What is the income limit for a family with 3 children with only one wage plus morgage and other usual expenses?
Am I entitled to keep medical card for first year after getting back into work?
If so, should I have been paying the health/income levy in my wages?

If anyone has any info on above, I would be very grateful, Thanks.


----------



## gipimann (18 Nov 2009)

The income limit for 2 adults and 3 children (under 16) is €383.50

This is based on your net pay (gross less tax & PRSI), and there will also be allowances for travel costs to work and your mortgage repayments.

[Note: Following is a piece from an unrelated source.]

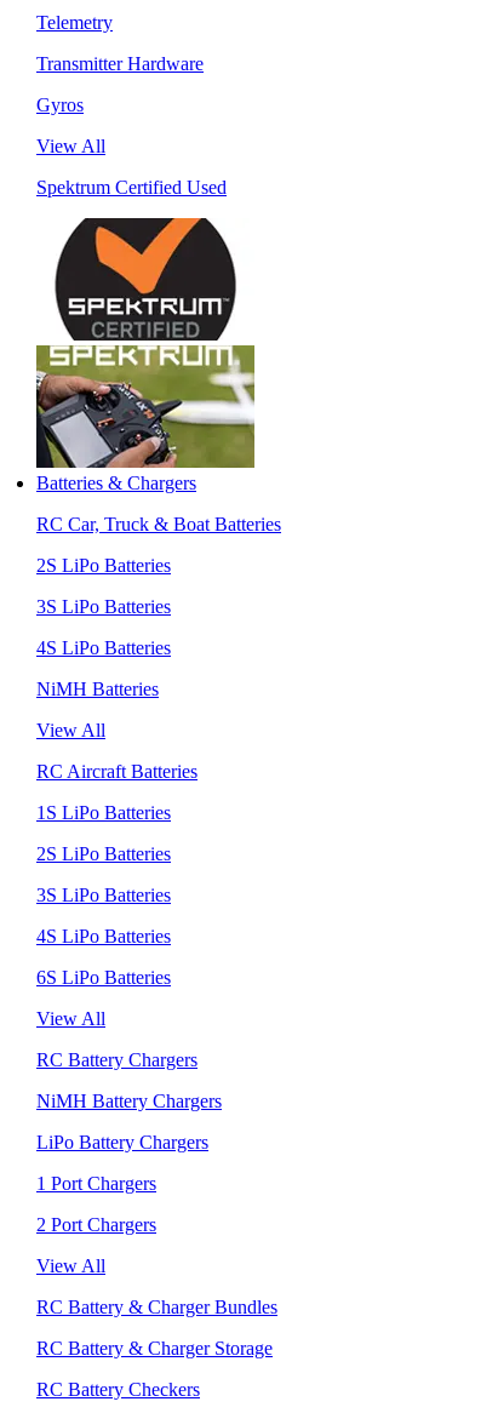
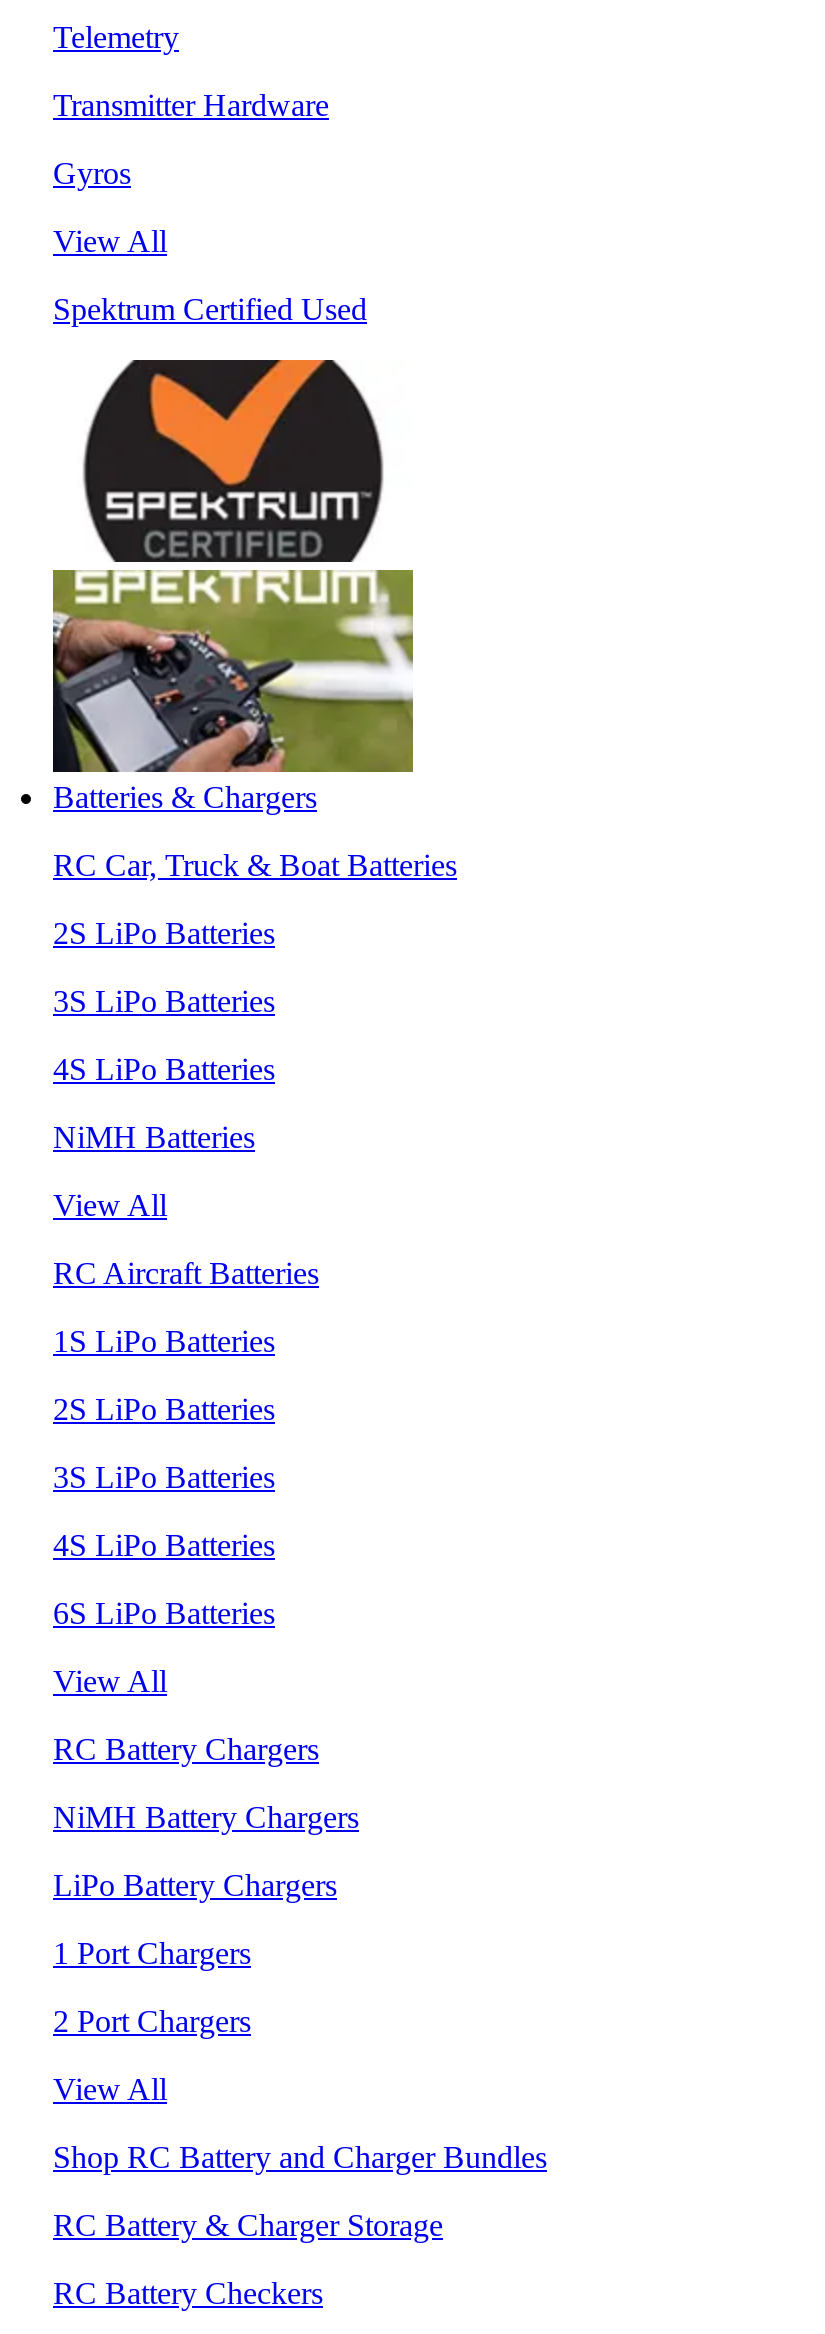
[36,1296,277,1317] RC Battery & Charger Bundles -> [53,2140,547,2174] Shop RC Battery and Charger Bundles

If you were unemployed for 12 months, and then start full time employment, you can keep the medical card for 3 years from the date you start work.   If you were unemployed for less than 12 months, your card will be reviewed taking your current circumstances into account.

If you don't qualify for the medical card, you may qualify for the GP visit card, where the income limits are approx 25% higher.


----------



## JLAL (18 Nov 2009)

What is the income threshold for GP visit card for 2 adults and 3 kids with 1 income


----------



## annet (18 Nov 2009)

If you are in receipt of BTWA like the other posters said you retain the medical card for three years.  There is also a discretionary element to the GMS and GP only visit card if for instance you exceed the income limits but you or your family have exceptional and ongoing medical needs that would cause you undue financial hardship.  If you are in doubt in relation to your continued eligibility - stick in the renewal.


----------



## annet (18 Nov 2009)

AFAIK GMS holders are exempt from PRSI health levies


----------



## Tentman (18 Nov 2009)

JLAL said:


> I am a medical card holder (also my partner and 3 kids). I got medical card while out of work last year. I have since been working for the past 9 months and i need to renew the card. My questions are.........
> What is the income limit for a family with 3 children with only one wage plus morgage and other usual expenses?
> Am I entitled to keep medical card for first year after getting back into work?
> If so, should I have been paying the health/income levy in my wages?
> ...


 You are required, under the conditions of being granted a card ,to inform your local health office of the change in circumstances. You obviously hanen't done that so you are stealing from the state.Nobody here should be giving you any advice until you abide by the conditions.


----------



## JLAL (19 Nov 2009)

Thankfully since I have been back in work, I or my family have not needed to use the medical card so obviously have not done anything illegal as you have just foolishly suggested. 
One of my questions was whether we were entitled to hold onto the card for a year after resuming work?


----------



## gipimann (19 Nov 2009)

The only automatic entitlement to a medical card after starting employment is, as I mentioned in my earlier post, if you start full time work having been unemployed for 12 months.   Otherwise continued entitlement is based on income limits or hardship grounds.


----------



## JLAL (19 Nov 2009)

Thank you for your reply gipimann.
That was my initial question, does anybody know the income threshold for medical or gp visit card for a family with 3 children ..... morgage/bills/travel expenses ect. Thanks


----------



## yellowellie (29 Nov 2009)

Some medical card info here:
[broken link removed]


----------



## allthedoyles (29 Nov 2009)

JLAL said:


> Thank you for your reply gipimann.
> That was my initial question, does anybody know the income threshold for medical or gp visit card for a family with 3 children ..... morgage/bills/travel expenses ect. Thanks


 
In my opinion , no-one can tell you the income threshold for GP/Medical Card , as this varies from person to person and family to family .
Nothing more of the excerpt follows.